Further back, right after the Revolution, even the maps leave you lost — the whole landscape changes. In 1790 New York City was 33,000 people, some of whom were slaves. George Washington was living in the presidential manor on Cherry Street, rented for $845 a year. Grand was called Anne Street (as in Queen) and only ran from the Bowery to the East River. The hotel site, and much land to the north and west, was the Bayard farm. Two of New York’s mayors were Bayards, in 1685 and 1744 — the family had arrived when it was New Amsterdam. The layout of their fields and paths became the street plan of the neighbourhood.

East of the hotel, where Grand crosses Mott Street, was a knobby hill a hundred feet tall called Bayard’s Mount. A fort was built on it during the Revolution; Nathan Hale was stationed there. Work began on levelling the hill in 1802. South lay the Collect Pond, sometimes called simply “Fresh Water” on the oldest maps. By the 1780s it was undrinkable, ringed with slaughterhouses and tanneries, “a very sink and common sewer”. The city filled it in and built a prison on it.

All this is well-documented, but I can never convince myself it happened. Too much has changed, the continuity is broken. The New Yorks of Phoenix Poultry and Bayard’s Mount and Georgie the three-legged rooster are completely gone; there is some other town where they were. History might as well be a novel, and a frivolous airport novel at that — in all my research, I’ve found nothing of lasting interest about this address. So often it turns out the past has nothing to tell us.

It’s hard enough to accept our own lives happen to us. The divorce became final just short of five years after that trip to Manhattan. My wife could not bear to foreclose the possibility of a better life somewhere else. She owed nothing to the past, she felt — it was a kind of hotel, somewhere to pause before going on. This makes some sense to me now. Rehearsing the memories of our honeymoon, I don’t quite believe I was ever in that dull white room, sick with my bride. It’s an episode of a show I used to watch. Without much conscious effort I have become different, as different as present-day Chinatown is from the days of Phoenix Poultry.

Nothing that happened on our honeymoon made divorce inevitable, but the causes were there, dormant, the same way the Soho grid is there in the plan of Bayard farm. Long before we separated, we knew what it felt like to arrive somewhere and find your expectations thwarted. Afterwards, people asked about my marriage like I’d recovered from an illness. But we don’t recover from the past, as if there were some neutral state we could return to, before it happened. We just become different people. Even if we resist change, try to hoard memories, they leave us. They detach from context and shrivel into anecdotes, then shuffle off even narrative, becoming icons, tableaux vivants.

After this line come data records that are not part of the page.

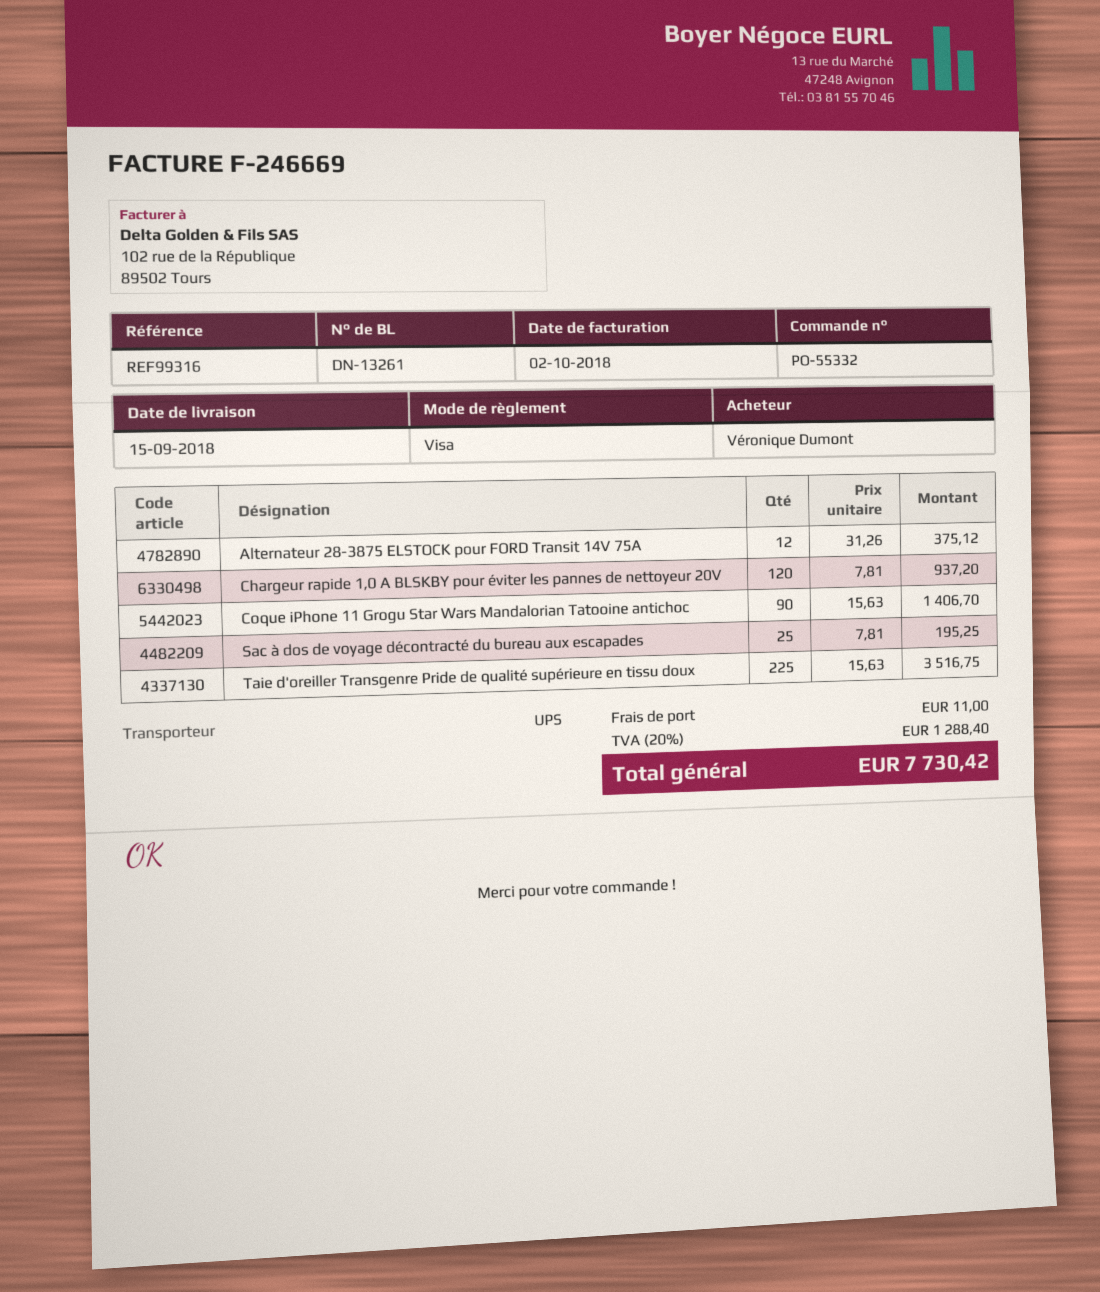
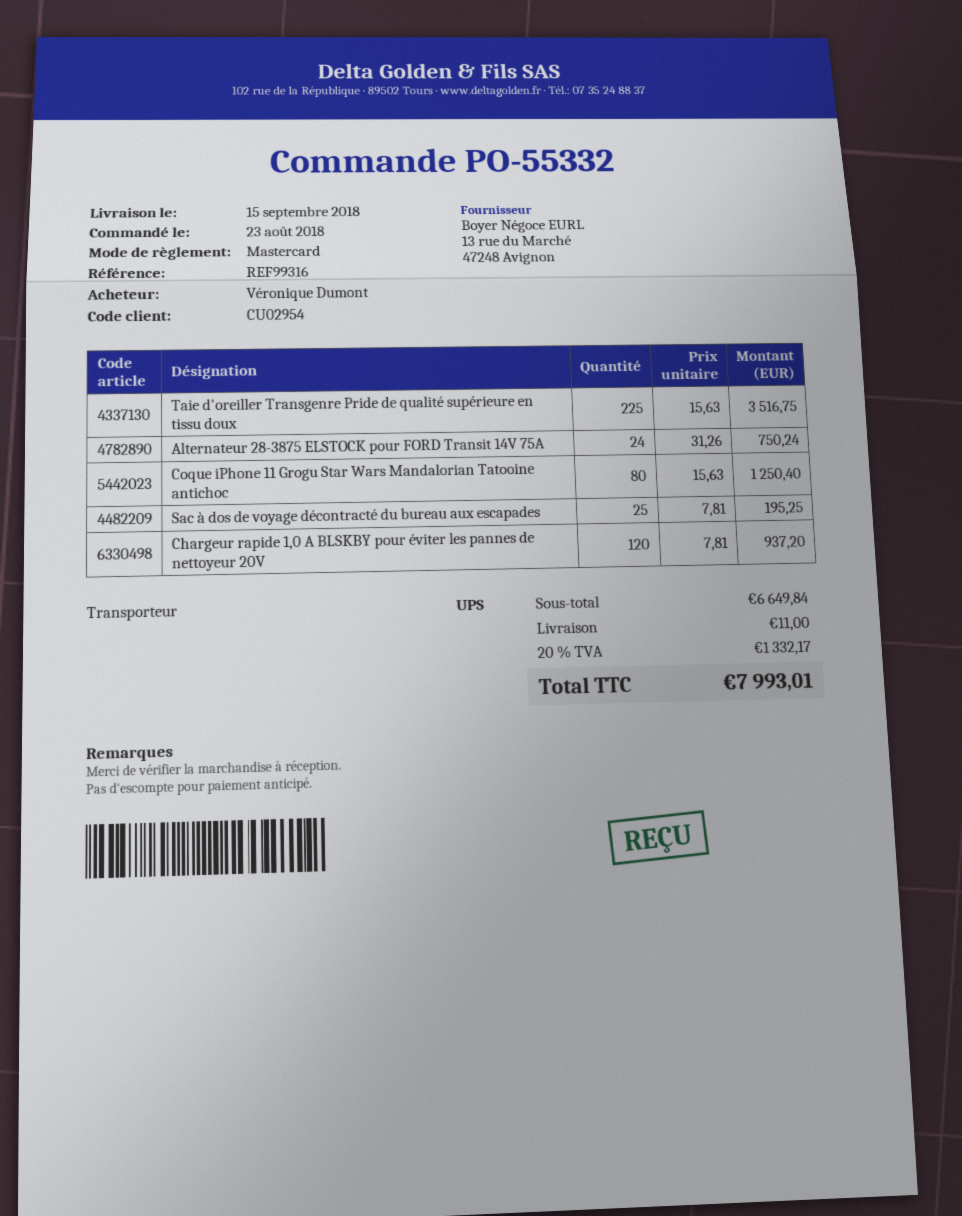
payment method: Visa -> Mastercard
Alternateur 28-3875 ELSTOCK pour FORD Transit 14V 75A: 12 x 31.26 = 375.12 -> 24 x 31.26 = 750.24
Coque iPhone 11 Grogu Star Wars Mandalorian Tatooine antichoc: 90 x 15.63 = 1406.70 -> 80 x 15.63 = 1250.40
tax: 20% = 1288.40 -> 20% = 1332.17
total: 7730.42 -> 7993.01

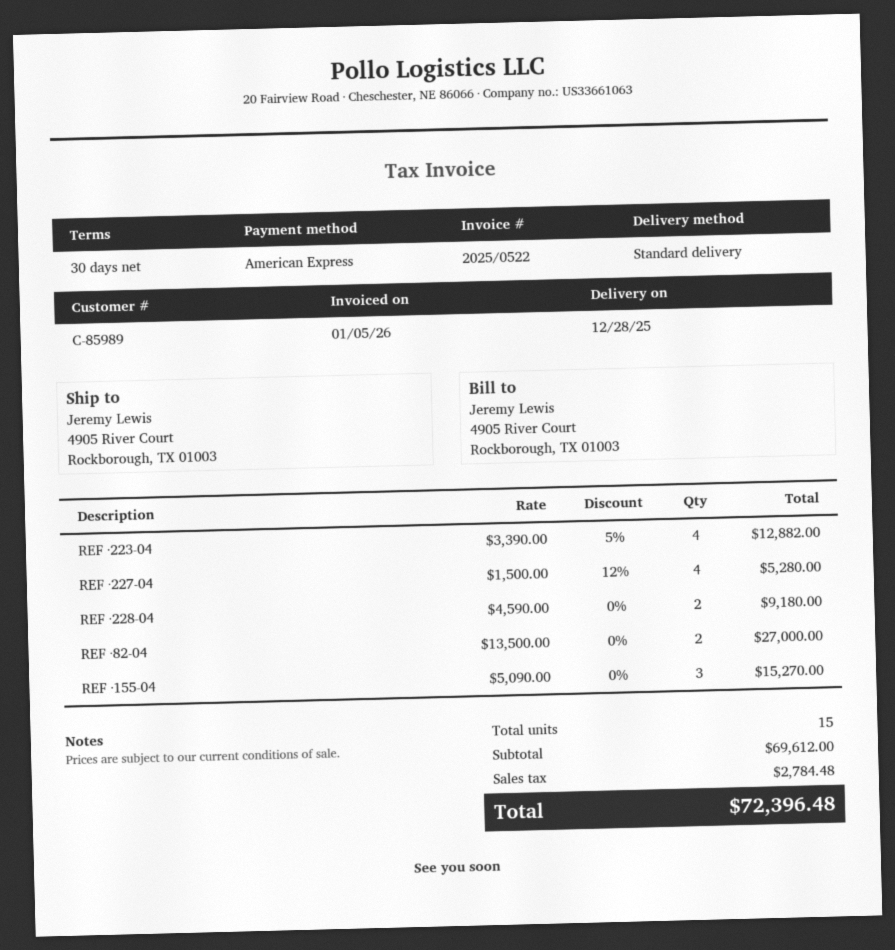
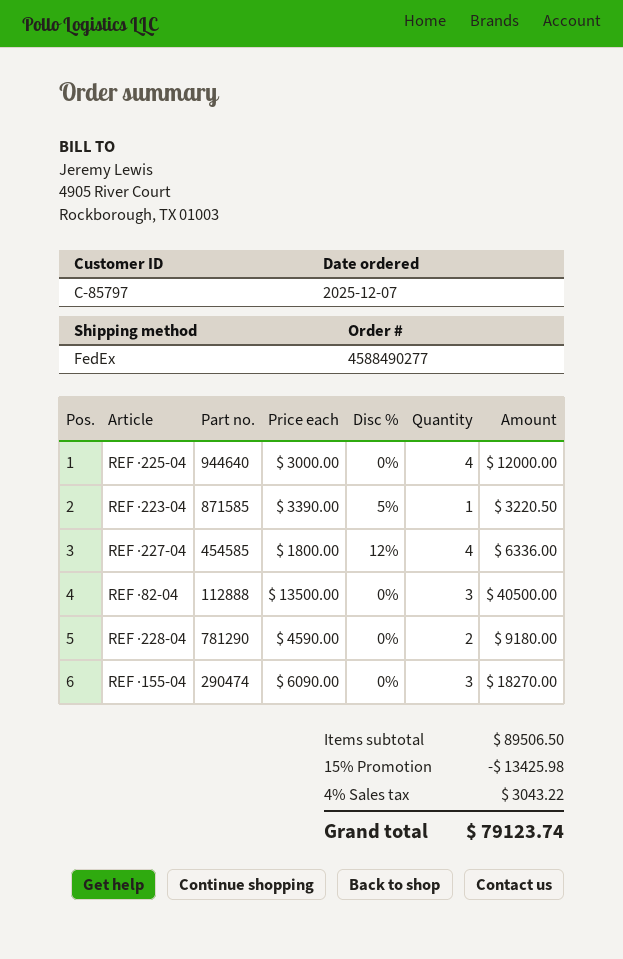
customer number: C-85989 -> C-85797
shipping method: standard -> FedEx
REF ·223-04: 4 x 3390.00 - 5% = 12882.00 -> 1 x 3390.00 - 5% = 3220.50
REF ·227-04: 4 x 1500.00 - 12% = 5280.00 -> 4 x 1800.00 - 12% = 6336.00
REF ·82-04: 2 x 13500.00 = 27000.00 -> 3 x 13500.00 = 40500.00
REF ·155-04: 3 x 5090.00 = 15270.00 -> 3 x 6090.00 = 18270.00
REF ·225-04: none -> 4 x 3000.00 = 12000.00
subtotal: 69612.00 -> 89506.50
discount: none -> 15% = 13425.98
tax: 2784.48 -> 3043.22
total: 72396.48 -> 79123.74

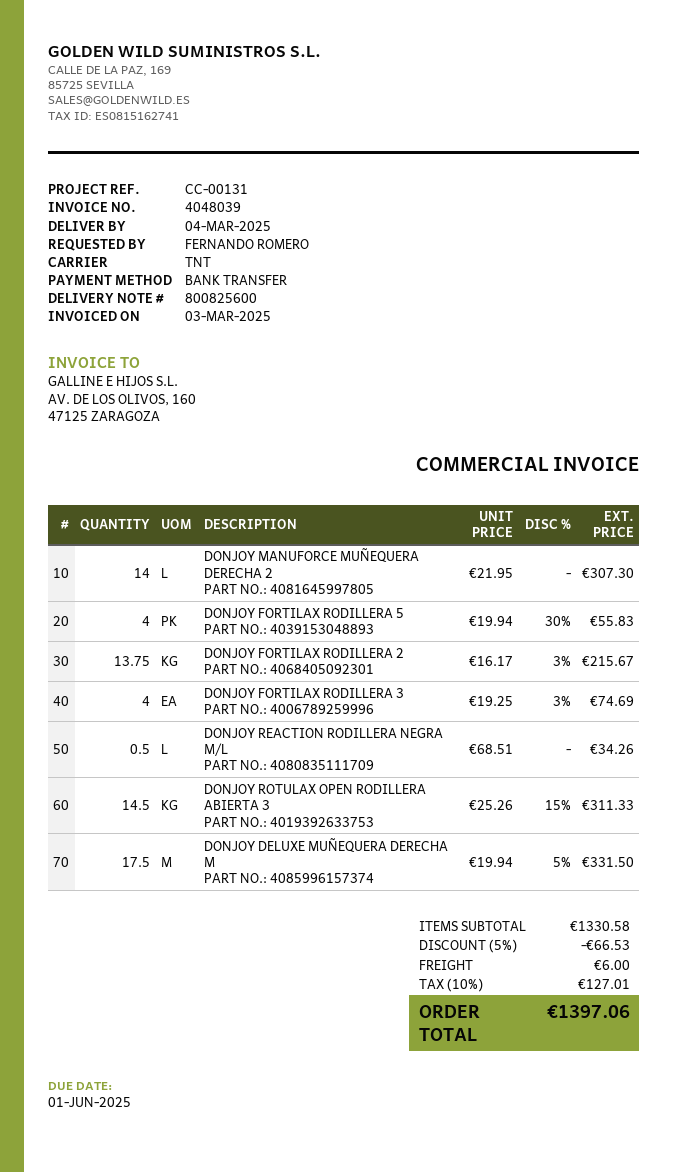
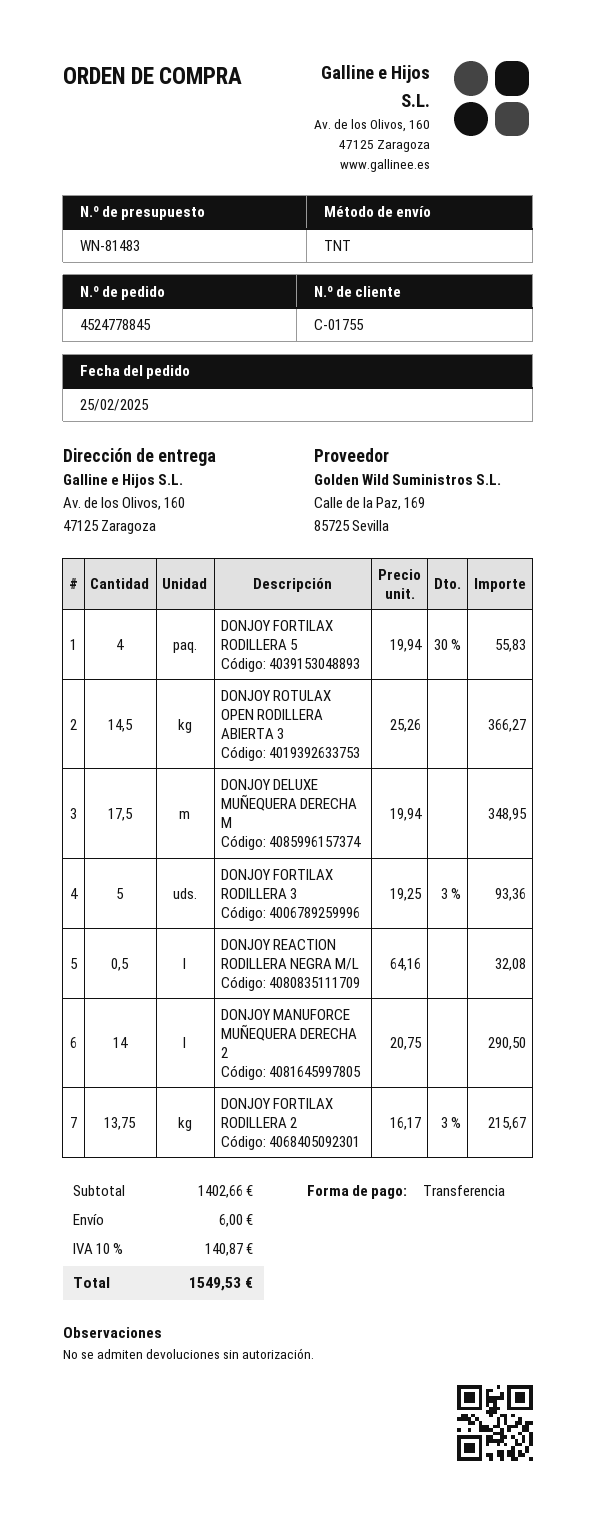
DONJOY MANUFORCE MUÑEQUERA DERECHA 2: 14 x 21.95 = 307.30 -> 14 x 20.75 = 290.50
DONJOY FORTILAX RODILLERA 3: 4 x 19.25 - 3% = 74.69 -> 5 x 19.25 - 3% = 93.36
DONJOY REACTION RODILLERA NEGRA M/L: 0.5 x 68.51 = 34.26 -> 0.5 x 64.16 = 32.08
DONJOY ROTULAX OPEN RODILLERA ABIERTA 3: 14.5 x 25.26 - 15% = 311.33 -> 14.5 x 25.26 = 366.27
DONJOY DELUXE MUÑEQUERA DERECHA M: 17.5 x 19.94 - 5% = 331.50 -> 17.5 x 19.94 = 348.95
subtotal: 1330.58 -> 1402.66
discount: 5% = 66.53 -> none
tax: 10% = 127.01 -> 10% = 140.87
total: 1397.06 -> 1549.53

Today I can stand in the middle of Grand Street and imagine a farm, a pond; I can look up the block and think of a tall hill, try to picture the 18th-century soldiers drilling beside it, but I’ll never see it, any more than old man Bayard could look at present-day Soho and believe it’s his land, or even this earth. To him it would seem like the New Jerusalem. My life is no different. It’s just a story. Once there was a married man, now his ring is in a film canister in my sock drawer. I can’t remember why. Like illness, like travel, history is an exercise in disorientation. It is little wonder if, at the bottom, we doubt we deserve the consequences of our lives. They are like hotel keys we’ve brought home from vacation, that open nothing and lead nowhere, so useless they aren’t even souvenirs.